MPF nega existência de denúncias de torturas relatadas por Damares Alves
Promotoria no Pará rebateu fala de ex-ministra, que afirmou ter conhecimento de casos de abuso sexual e tortura contra crianças no Pará
O Ministério Público Federal (MPF) rebateu, nesta quinta-feira, 13, as declarações da ex-ministra e senadora eleita Damares Alves (Republicanos-DF) sobre denúncias de tortura e tráfico de crianças. Segundo o órgão, nos últimos 30 anos não houve qualquer registro que fizesse menção aos casos citados por Damares.
Durante um culto em Goiás, no último sábado, 8, a ex-ministra relatou supostos casos de violência sexual contra crianças na Ilha de Marajó. Na ocasião, ela afirmou que crianças da ilha paraense são traficadas para o exterior e submetidas a mutilações corporais e a regimes alimentares que facilitam abusos sexuais. Já durante uma entrevista nesta quinta, Damares afirmou que as denúncias foram baseadas em conversas de rua.
Por meio de nota, a Promotoria Pública Federal no Pará aponta que o órgão atuou, de 2006 a 2015, em três inquéritos civis e um inquérito policial instaurados a partir de denúncias sobre supostos casos de tráfico internacional de crianças, ocorridos desde 1992 no arquipélago de Marajó. Nenhuma das denúncias, no entanto, faz qualquer menção aos casos de tortura listados pela ex-ministra, segundo o MPF.
O Ministério Público Estadual do Pará (MP-PA) aponta que, até agora, não recebeu denúncia formal ou prova a respeito do que Damares afirmou. O MPF diz que segue no aguardo de informações do Ministério da Mulher, Família e Direitos Humanos, pasta que era comandada pela ex-ministra durante o governo de Jair Bolsonaro, sobre os supostos casos citados por Damares. Até a tarde desta quinta-feira, no entanto, a pasta ainda não havia mandado resposta.
STF pede investigação
Após a fala de Damares, o ministro Ricardo Lewandowski, do Supremo Tribunal Federal (STF), mandou para a Justiça Federal do Pará um pedido de investigação de falas da ex-ministra. A Corte foi acionada por um grupo de advogados para que Damares seja investigada por prevaricação, que é quando um servidor público toma conhecimento de irregularidades, mas não leva o caso às autoridades competentes.
Lewandowski entendeu que o caso não pode ser apurado no STF, porque a ex-ministra não tem foro privilegiado. Damares ainda não assumiu o mandato de senadora.

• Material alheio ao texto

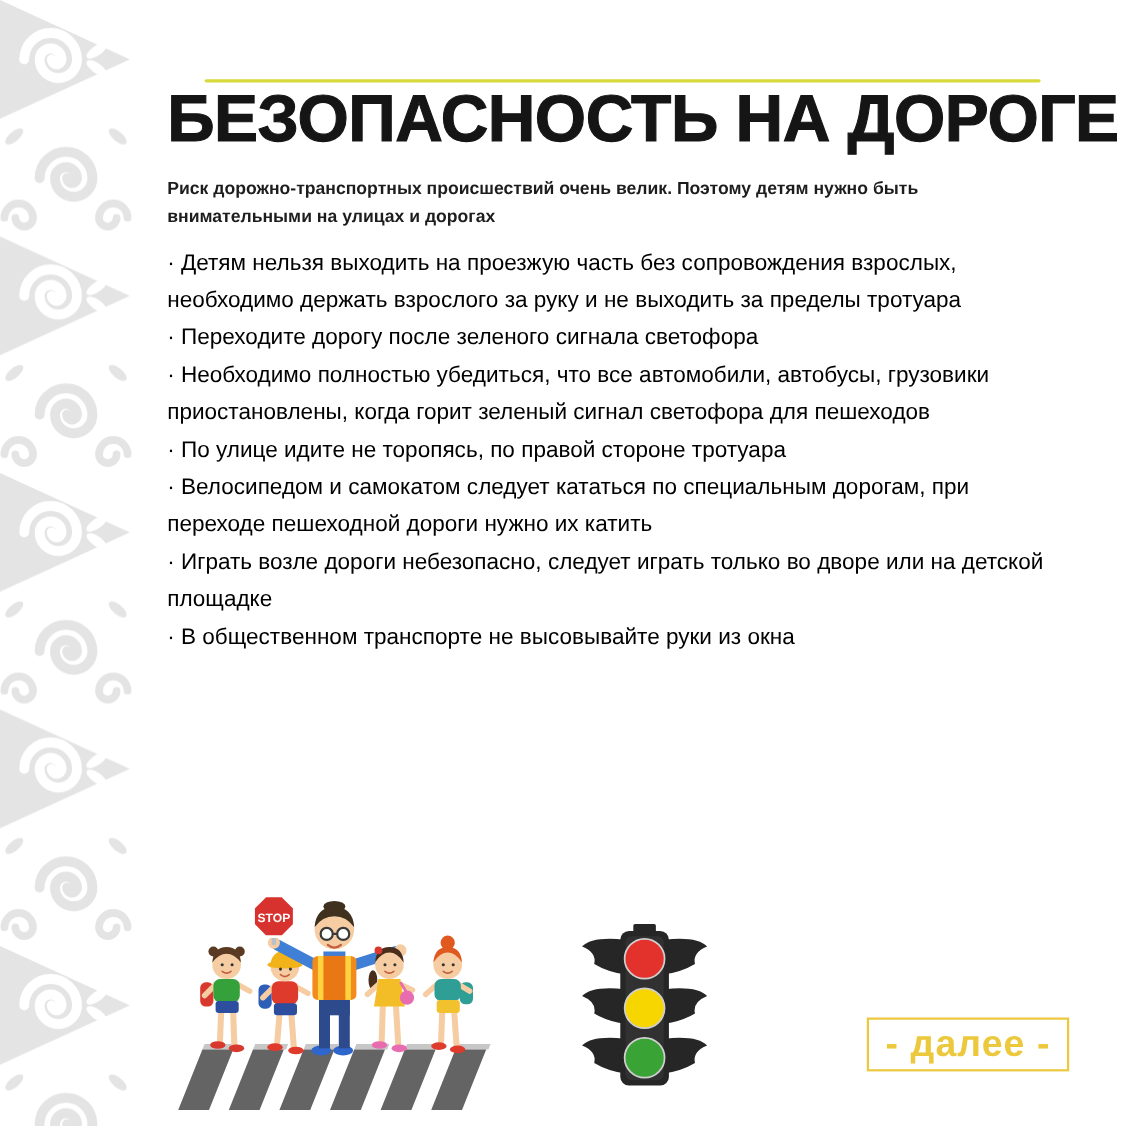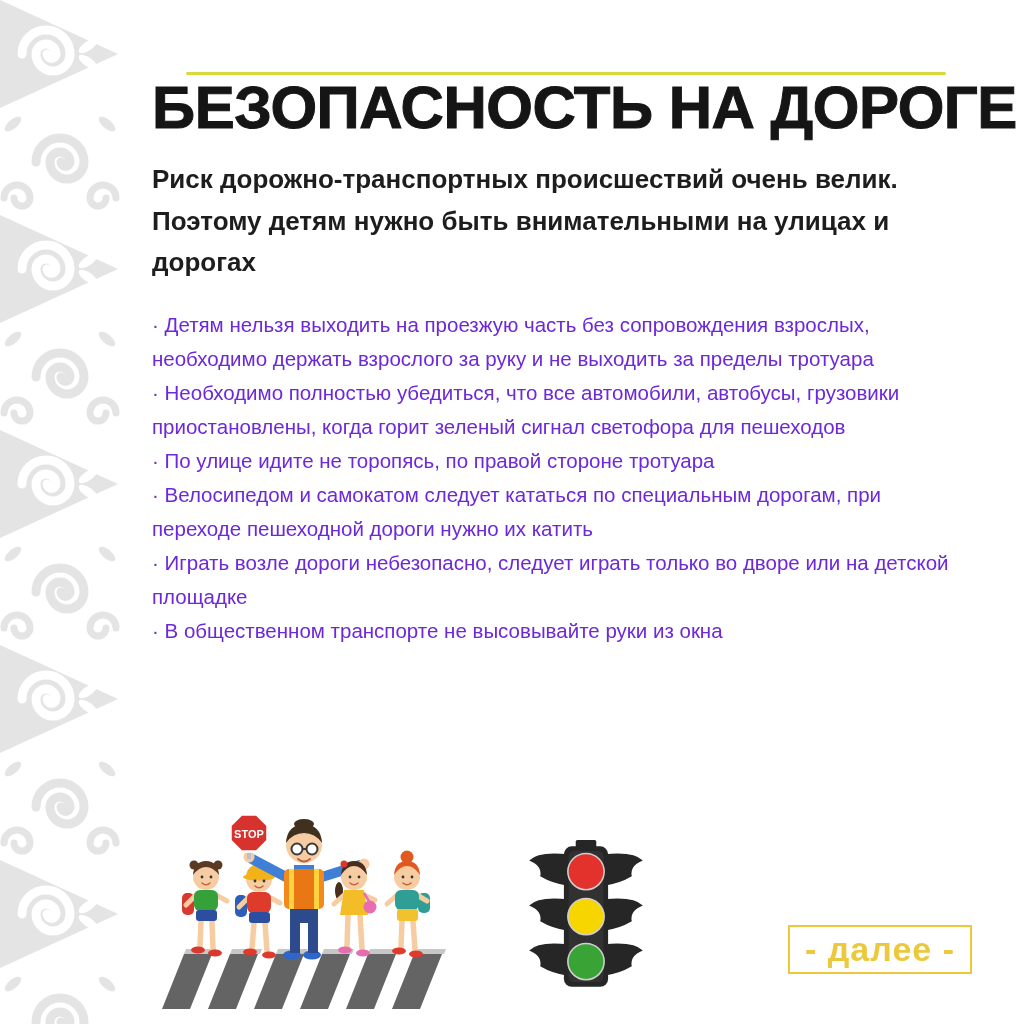--- a/index.html
+++ b/index.html
@@ -30,31 +30,31 @@
     font-size: 60px;
     line-height: 1.1;
     font-weight: bold;
     letter-spacing: -0.5px;
     color: #151515;
     -webkit-text-stroke: 1px #151515;
     white-space: nowrap;
   }
   .subtitle {
     margin-top: 18px;
-    font-size: 26px;
+    font-size: 16px;
     line-height: 1.6;
     font-weight: bold;
     color: #1d1d1d;
     max-width: 800px;
   }
   .rules {
-    margin-top: 24px;
+    margin-top: 12px;
     font-size: 20.5px;
     line-height: 34px;
-    color: #6d28d9;
+    color: #000000;
     max-width: 812px;
   }
   .figures {
     position: absolute;
     left: 0; bottom: 0;
     width: 820px; height: 213px;
   }
   .crosswalk { position: absolute; left: 4px; bottom: 10px; }
   .traffic-light { position: absolute; left: 374px; bottom: 34px; }
   .next-btn {
@@ -100,20 +100,21 @@
 
 <div class="content">
   <div class="top-rule"></div>
 
   <h1 class="page-title">БЕЗОПАСНОСТЬ НА ДОРОГЕ</h1>
 
   <p class="subtitle">Риск дорожно-транспортных происшествий очень велик. Поэтому детям нужно быть внимательными на улицах и дорогах</p>
 
   <div class="rules">
     <div>· Детям нельзя выходить на проезжую часть без сопровождения взрослых, необходимо держать взрослого за руку и не выходить за пределы тротуара</div>
+    <div>· Переходите дорогу после зеленого сигнала светофора</div>
     <div>· Необходимо полностью убедиться, что все автомобили, автобусы, грузовики приостановлены, когда горит зеленый сигнал светофора для пешеходов</div>
     <div>· По улице идите не торопясь, по правой стороне тротуара</div>
     <div>· Велосипедом и самокатом следует кататься по специальным дорогам, при переходе пешеходной дороги нужно их катить</div>
     <div>· Играть возле дороги небезопасно, следует играть только во дворе или на детской площадке</div>
     <div>· В общественном транспорте не высовывайте руки из окна</div>
   </div>
 
   <div class="figures">
 
     <svg class="crosswalk" width="310" height="205" viewBox="0 0 310 205">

"Diante desse contexto, forçoso concluir pela incompetência do STF. Sem prejuízo, em razão da natureza dos fatos noticiados, caberá ao juízo federal competente, após a oitiva dos órgãos de investigação, examinar os supostos eventos noticiados e os pedidos formulados na presente representação", diz o ministro na decisão.
Conversas de rua
Durante uma entrevista à Rádio Bandeirantes, Damares foi questionada sobre a veracidade das denúncias que fez no culto do final de semana. A ex-ministra afirmou que os casos já são conhecidos pelo Ministério Público do Pará e pela população do Estado.
"Eu não estou denunciando, eu estou trazendo à luz o que já estava denunciado", disse ela. "Isso tudo é falado nas ruas do Marajó", acrescentou. "Em áreas de fronteiras, escutamos coisas absurdas sobre o tráfico de mulheres e de crianças".
A senadora ainda citou uma série de documentos e três CPIs que, supostamente, atestam a veracidade de suas falas. Segundo a ex-ministra, ela não pode revelar outras informações para não expor as vítimas.
Quando perguntada se encaminharia tais documentos ao Ministério Público do Pará, ela disse que não tinha acesso ao que chegava na Ouvidoria da pasta que coordenou.
"A Ouvidoria encaminha diretamente para o Ministério Público, porque são dados sigilosos. O que eu falo no meu vídeo são as conversas que eu tenho com o povo na rua. Eu não tenho acesso aos dados, eles são sigilosos, mas nenhuma denúncia que chegou na Ouvidoria deixou de ser encaminhada", afirmou.